Regardless of who wins, the ultimate site plan will need to be mixed-use, sustainable, "storm-resilient," and mixed-income.
You really gotta love it when the mayor is encouraging more coastal development at the same time that the governor is paying people to leave the waterfront.
It's also interesting when the Curbed comments read like Queens Crap comments.
Posted by Queens Crapper at 6:26 PM
Labels: Andrew Cuomo, Arverne, Bloomberg, Far Rockaway, flooding, storm, waterfront
I heard the Averne-by-the sea development withstood Sandy because of the way it was developed. As a matter of fact I believe I read it on Queenscrap. Maybe we can build by the shore if we do it right.
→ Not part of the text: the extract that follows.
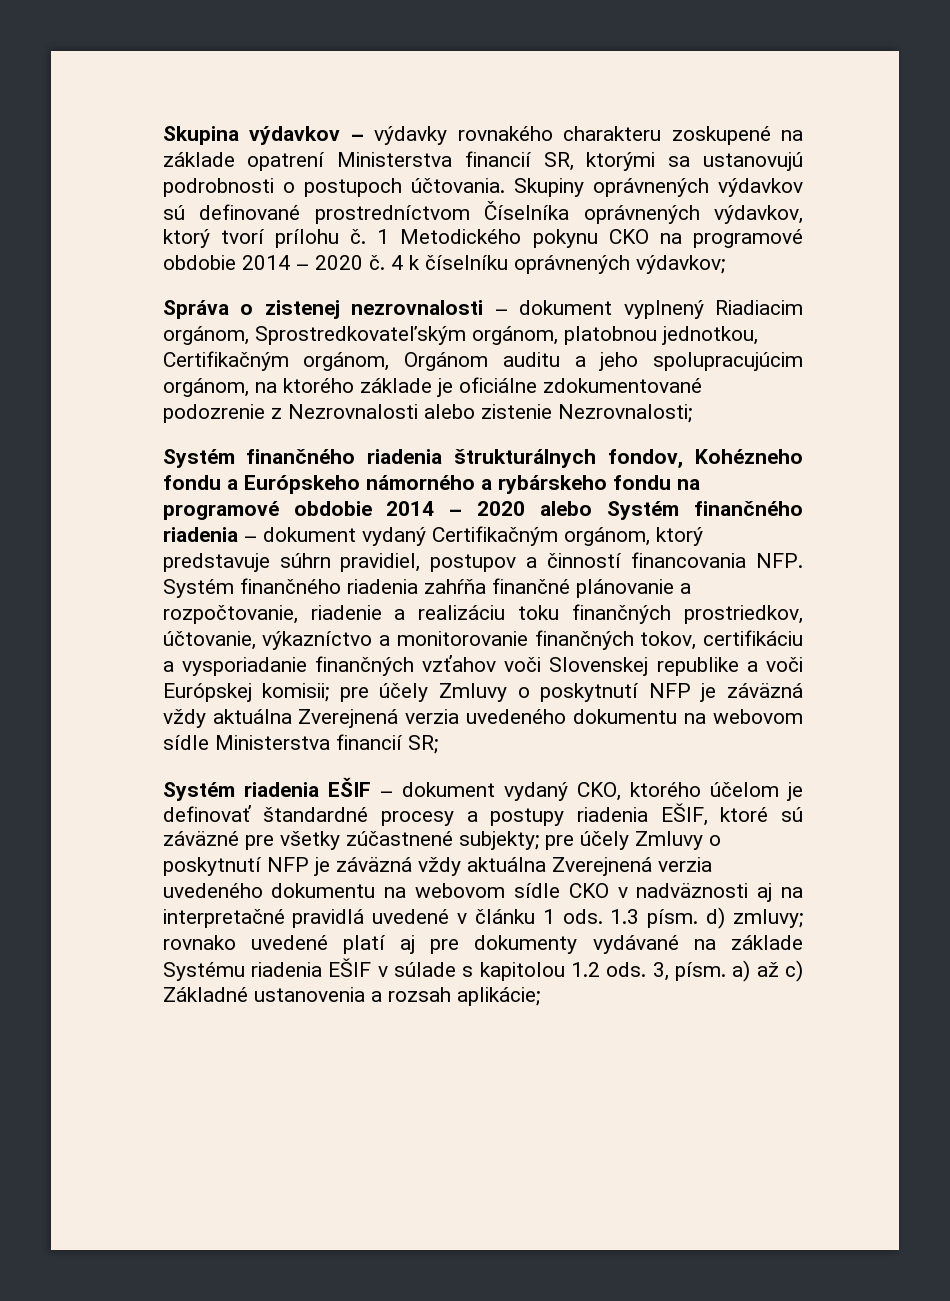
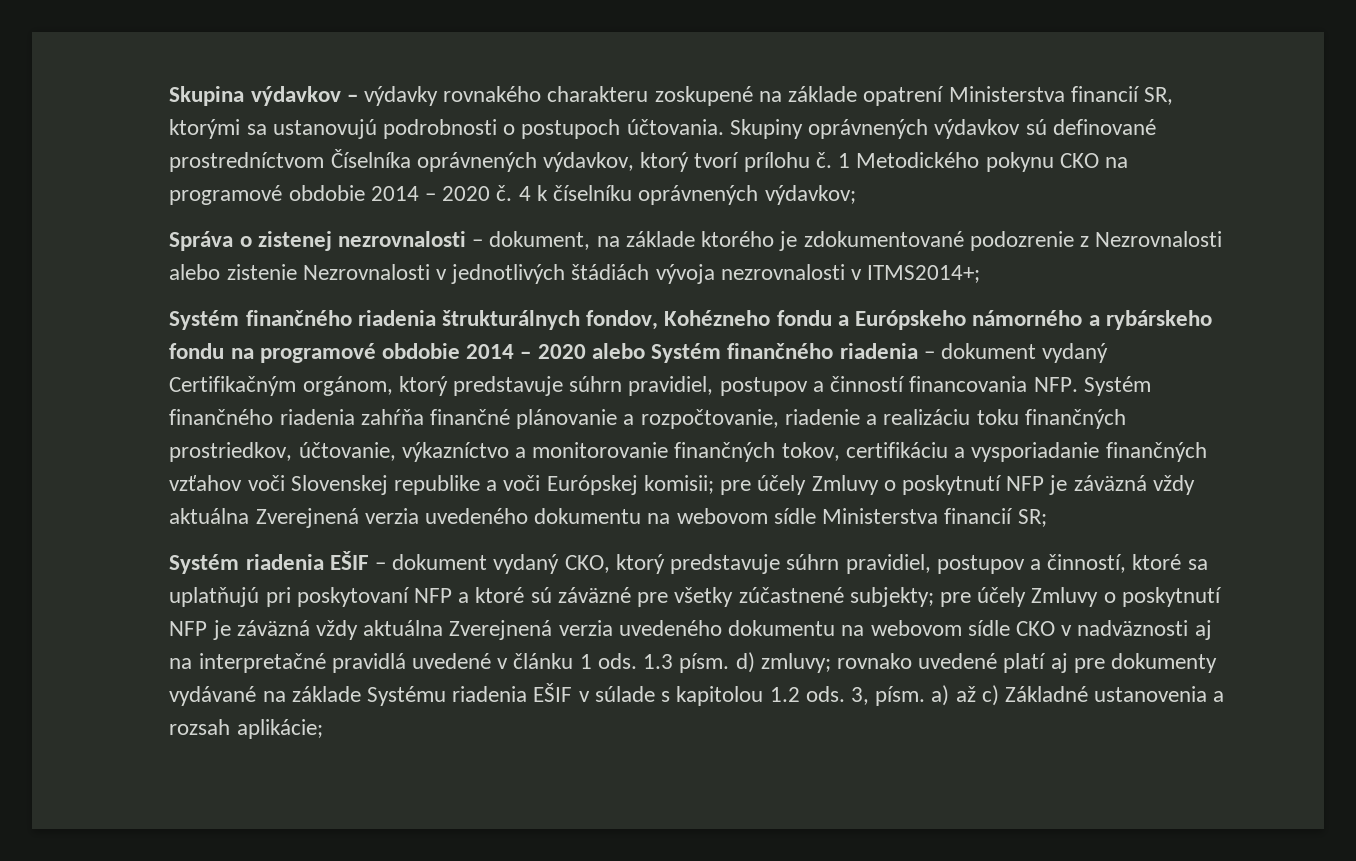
- Správa o zistenej nezrovnalosti – dokument vyplnený Riadiacim orgánom, Sprostredkovateľským orgánom, platobnou jednotkou, Certifikačným orgánom, Orgánom auditu a jeho spolupracujúcim orgánom, na ktorého základe je oficiálne zdokumentované podozrenie z Nezrovnalosti alebo zistenie Nezrovnalosti;
+ Správa o zistenej nezrovnalosti – dokument, na základe ktorého je zdokumentované podozrenie z Nezrovnalosti alebo zistenie Nezrovnalosti v jednotlivých štádiách vývoja nezrovnalosti v ITMS2014+;
- Systém riadenia EŠIF – dokument vydaný CKO, ktorého účelom je definovať štandardné procesy a postupy riadenia EŠIF, ktoré sú záväzné pre všetky zúčastnené subjekty; pre účely Zmluvy o poskytnutí NFP je záväzná vždy aktuálna Zverejnená verzia uvedeného dokumentu na webovom sídle CKO v nadväznosti aj na interpretačné pravidlá uvedené v článku 1 ods.
+ Systém riadenia EŠIF – dokument vydaný CKO, ktorý predstavuje súhrn pravidiel, postupov a činností, ktoré sa uplatňujú pri poskytovaní NFP a ktoré sú záväzné pre všetky zúčastnené subjekty; pre účely Zmluvy o poskytnutí NFP je záväzná vždy aktuálna Zverejnená verzia uvedeného dokumentu na webovom sídle CKO v nadväznosti aj na interpretačné pravidlá uvedené v článku 1 ods.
No, you didn't read it here. I did link to an article where the developer tried to claim that it was superior construction that prevented damage to some of Arverne, but I pointed out that in the same article they admitted that there were dunes in that area and a sturdier section of boardwalk which actually weakened the storm surge there. Next time they may not be so lucky. Mother Nature designed the Rockaways as barrier beaches that are supposed to act as buffer zones. Kind of stupid that we promote development contrary to science, but that's greed for you.